**WHAT THE EXERCISE ASKS**
Lines from the listing that hold the string "weight" are what you should return.

——

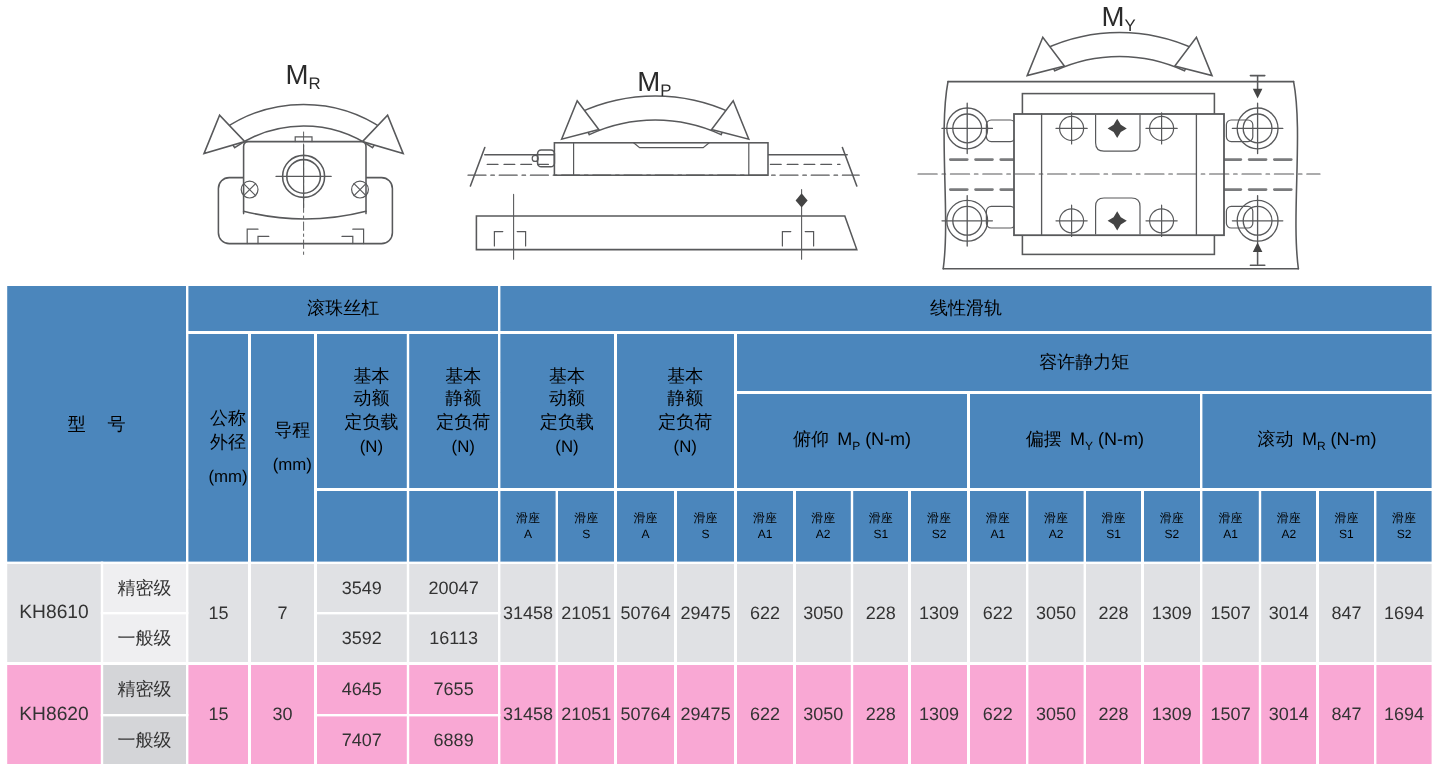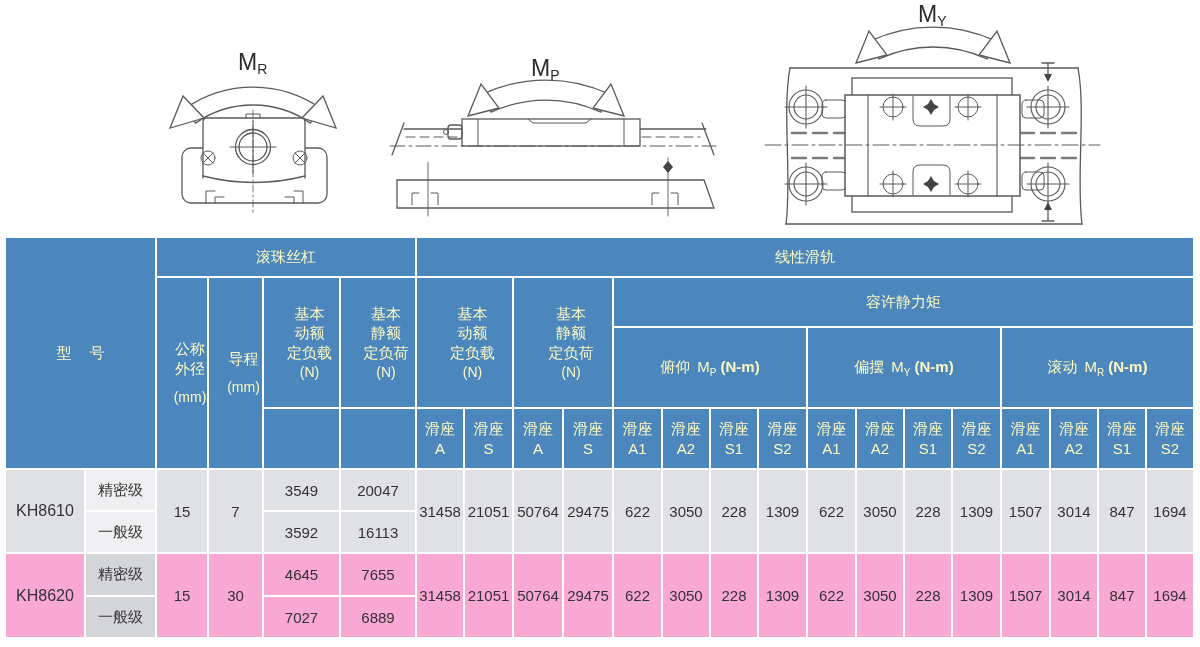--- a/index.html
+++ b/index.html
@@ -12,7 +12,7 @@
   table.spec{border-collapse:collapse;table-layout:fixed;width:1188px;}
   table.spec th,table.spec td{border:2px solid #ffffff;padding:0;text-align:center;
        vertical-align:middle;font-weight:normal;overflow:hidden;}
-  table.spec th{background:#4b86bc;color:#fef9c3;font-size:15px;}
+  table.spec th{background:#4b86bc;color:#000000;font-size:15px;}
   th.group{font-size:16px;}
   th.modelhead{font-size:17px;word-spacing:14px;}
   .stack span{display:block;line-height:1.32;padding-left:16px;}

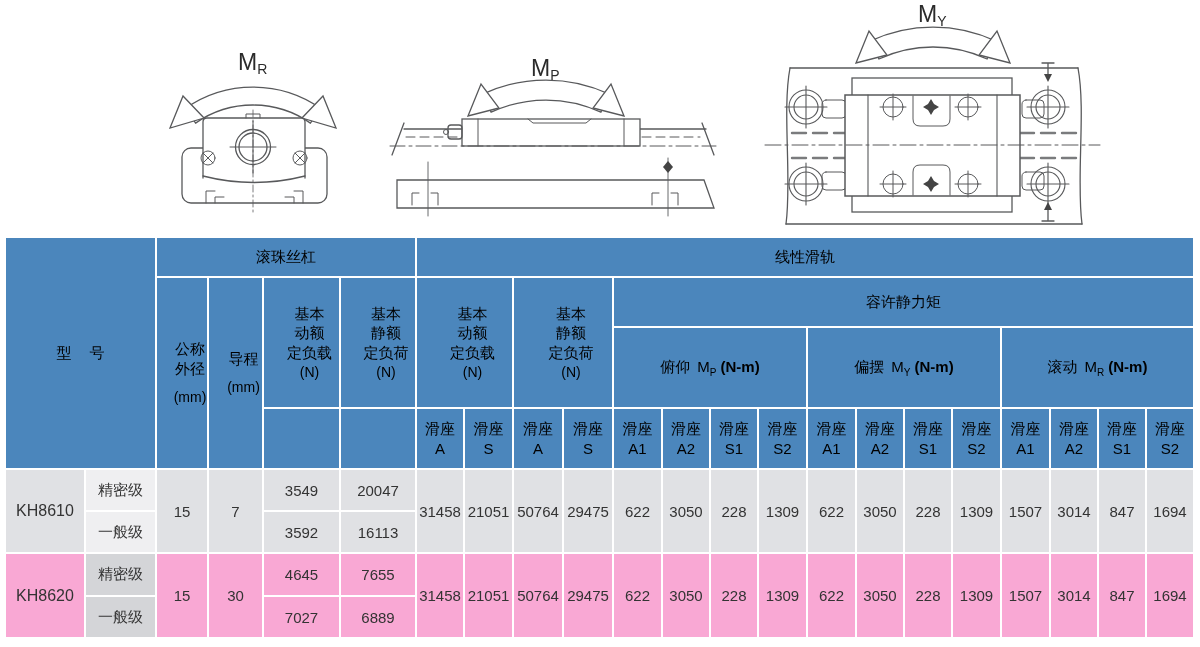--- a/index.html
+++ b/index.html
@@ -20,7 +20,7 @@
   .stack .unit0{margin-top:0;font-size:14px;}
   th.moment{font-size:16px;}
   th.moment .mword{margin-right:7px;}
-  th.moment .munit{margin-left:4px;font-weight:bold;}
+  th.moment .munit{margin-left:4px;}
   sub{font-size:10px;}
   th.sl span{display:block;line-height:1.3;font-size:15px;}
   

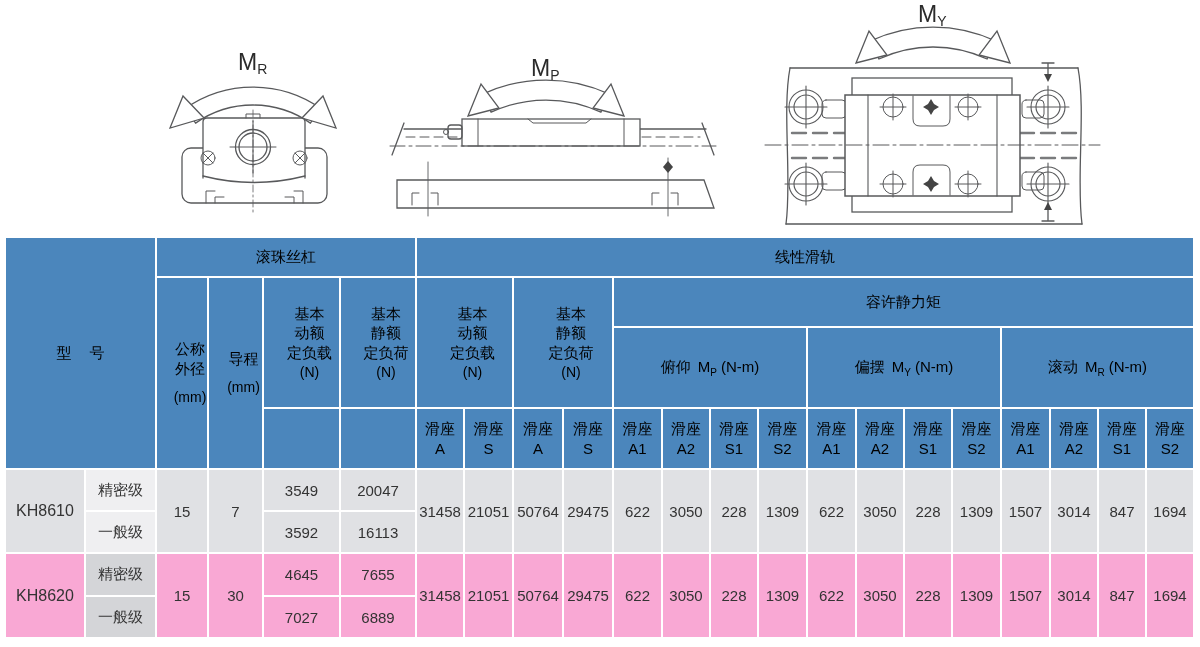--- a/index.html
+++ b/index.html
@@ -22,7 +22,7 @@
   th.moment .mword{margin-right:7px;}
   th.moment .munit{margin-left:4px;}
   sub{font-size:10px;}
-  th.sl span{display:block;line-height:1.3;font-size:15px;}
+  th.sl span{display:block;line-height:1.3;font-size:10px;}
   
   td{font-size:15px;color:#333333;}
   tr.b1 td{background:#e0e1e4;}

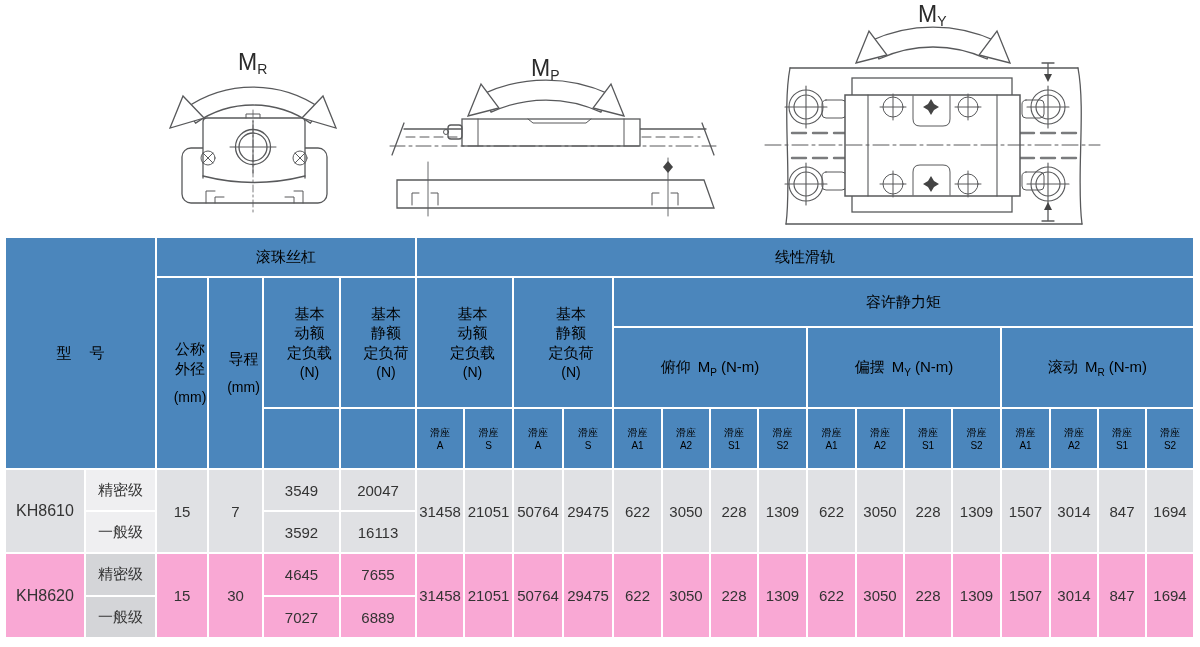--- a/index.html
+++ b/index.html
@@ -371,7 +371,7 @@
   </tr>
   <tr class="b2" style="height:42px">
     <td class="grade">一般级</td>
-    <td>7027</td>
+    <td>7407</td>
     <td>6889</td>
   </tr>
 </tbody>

——

**WRITTEN RESPONSE**
        vertical-align:middle;font-weight:normal;overflow:hidden;}
-  th.moment .munit{margin-left:4px;font-weight:bold;}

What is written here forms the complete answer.